- Born: February 2, 1933 Greenwich, Connecticut
- Died: March 5, 2020 (aged 87) Bridgeport, Connecticut
- Occupations: Lawyer, activist, golfer and politician

= John F. Merchant =

American attorney, politician and activist

John F. Merchant (February 2, 1933 – March 5, 2020) was an American lawyer, activist, golfer and politician. He served as the first Black member of the USGA Executive Committee from 1992 to 1995 and was the Democratic nominee for Connecticut State Treasurer in 1970.

==Early life and education==
Merchant was born in on February 2, 1933, in Greenwich, Connecticut, in the Chickahominy neighborhood. His parents, Garrett McKinley and Essie (née Louise) Merchant, worked in domestic jobs for the town's wealthy residents.

Merchant attended Greenwich public schools, after which he attended the University of Connecticut for two years before transferring and earning a bachelor's degree at Virginia Union University. He then pursued a law degree, becoming the first African-American graduate of the University of Virginia School of Law in 1958.

==Career==
After graduating from law school, Merchant served in the United States Navy, where he achieved the rank of lieutenant commander, before returning home to Greenwich. Refused from law firms in town due to racial discrimination, he moved to Bridgeport and founded Connecticut's first black law firm with future Connecticut Superior Court judges L. Scott Melville and E. Eugene Spear. Merchant practiced civil and criminal law for over 50 years. He served as community liaison for the Action for Bridgeport Community Development, now known as the Alliance for Community Empowerment. Merchant also taught at local colleges, teaching race relations at Fairfield University and business law at Norwalk Community College, now Connecticut State Community College Norwalk. In 1970, he was the Democratic Party nominee for Connecticut State Treasurer in the general election, eventually being defeated by Robert I. Berdon.

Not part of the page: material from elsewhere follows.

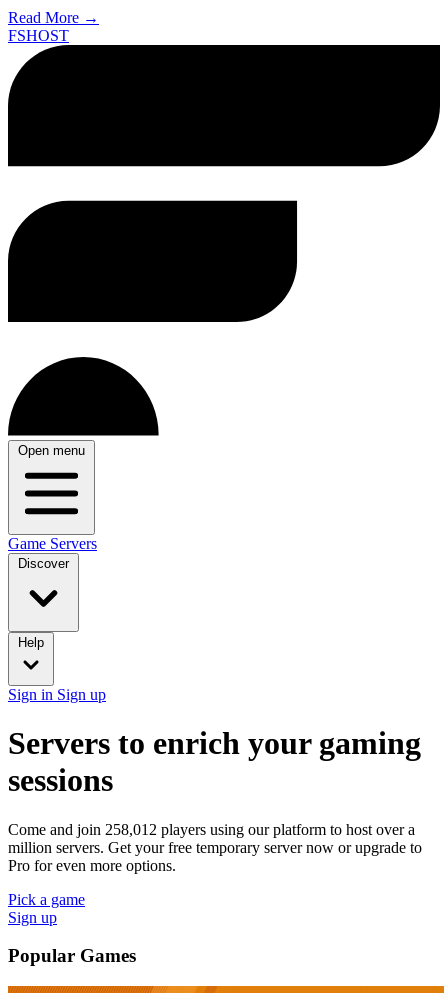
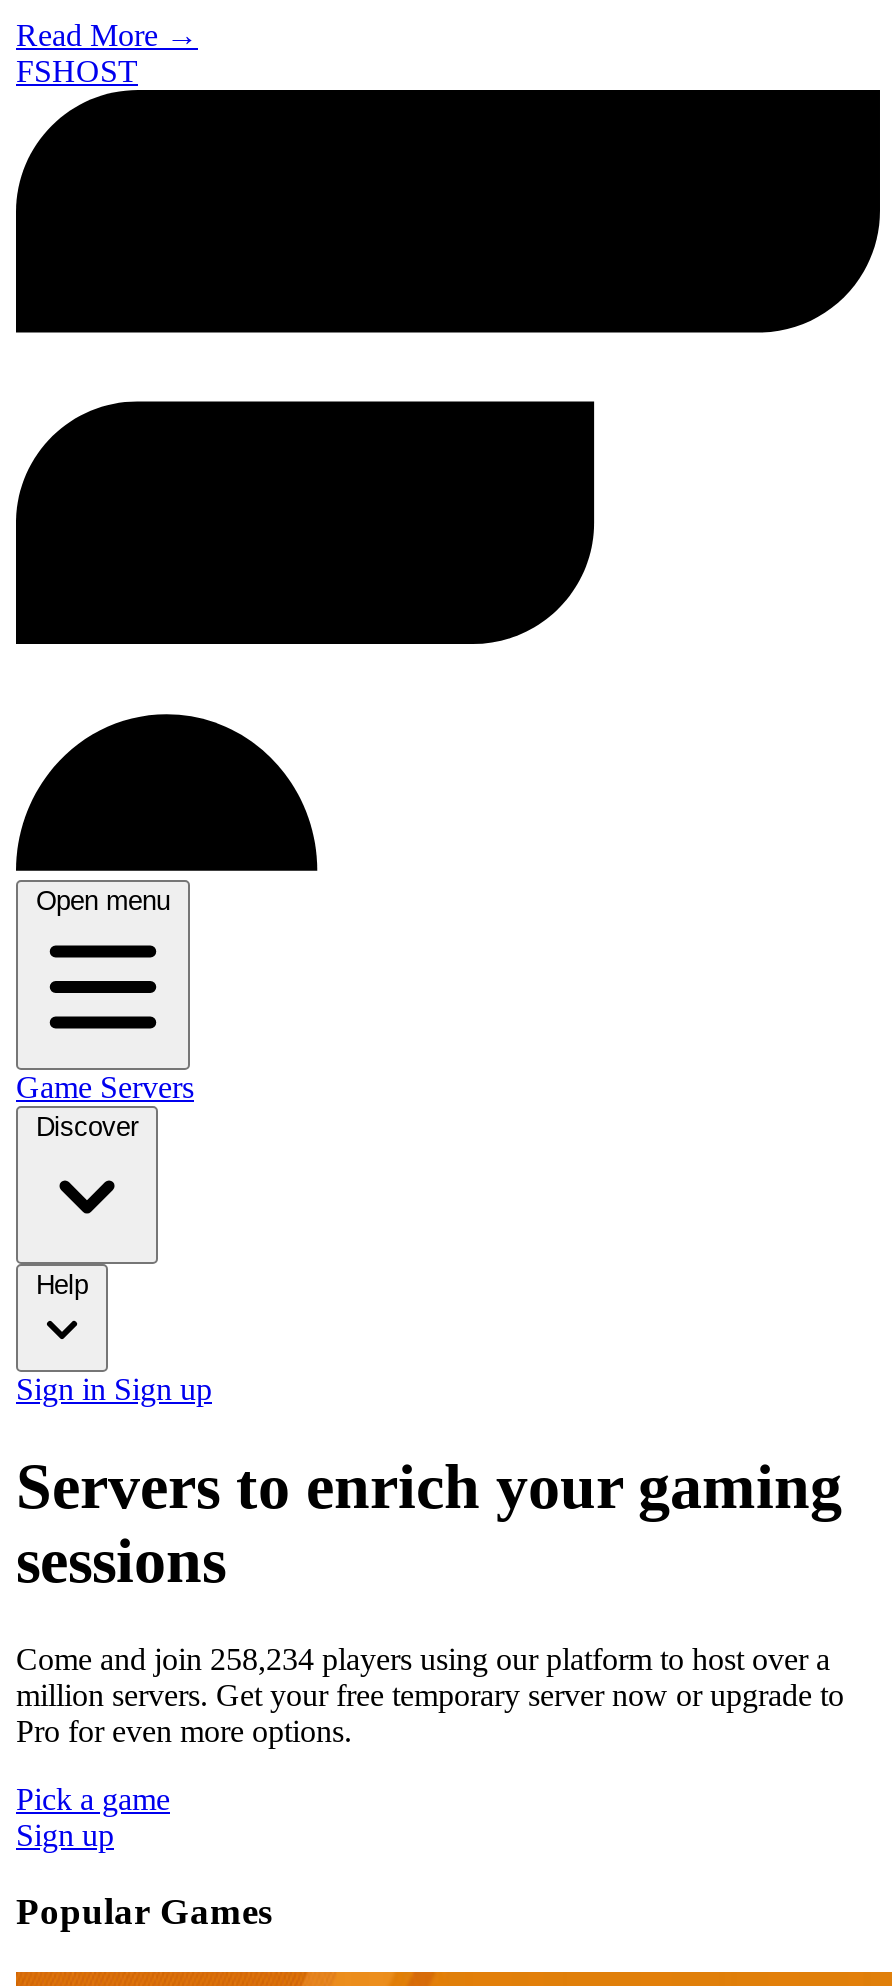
[8,821,415,838] Come and join 258,012 players using our platform to host over a -> [16,1641,830,1675] Come and join 258,234 players using our platform to host over a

Golf, a pastime Merchant picked up in the Navy, became one of his life's great endeavors. He was very active at local country clubs, winning the club championship at Rolling Hills Country Club in Wilton, Connecticut in 1980 and 1983. It was at these clubs Merchant befriended fellow local lawyer S. Giles Payne, who was active in the USGA in multiple capacities. After the 1990 racial discrimination scandal at Shoal Creek Club, Payne recommended Merchant for a seat on the USGA Executive Committee, and in 1992, Merchant was appointed, becoming the first Black member of the body. Chief among his accomplishments during his tenure was the creation of what would eventually become the First Tee program, which sought to introduce golf to young people and diversify the field. In 1995, Merchant stepped down to become the first executive director of the National Minority Golf Foundation.

In 1995, Merchant began representing then-youth amateur golf sensation Tiger Woods at the request of his father, Earl Woods. Merchant first saw Tiger in a 1993 junior tournament in Oregon and grew to know him and Earl, with Tiger even doing two clinics at Brooklawn Country Club in Fairfield, Connecticut, as a favor of Earl to Merchant. But in 1996, after lining up endorsement deals for Tiger with Nike, Inc. and Titleist worth up to $60 million, Earl fired Merchant. As to the cause of the firing, in a 2010 interview, Merchant said, "Earl fired me. I have no idea why... lawyers get fired by their clients all the time."

In 1987, Merchant created the Walter N. Ridley Scholarship Fund to assist African-American students at the University of Virginia.

In 2010, Merchant was inducted into the National Black Golf Hall of Fame.

==Personal life and death==
Merchant had one daughter, Susan.

In his later years, he resided in Newtown, Connecticut. He died on March 5, 2020, at the age of 87, in Bridgeport, Connecticut.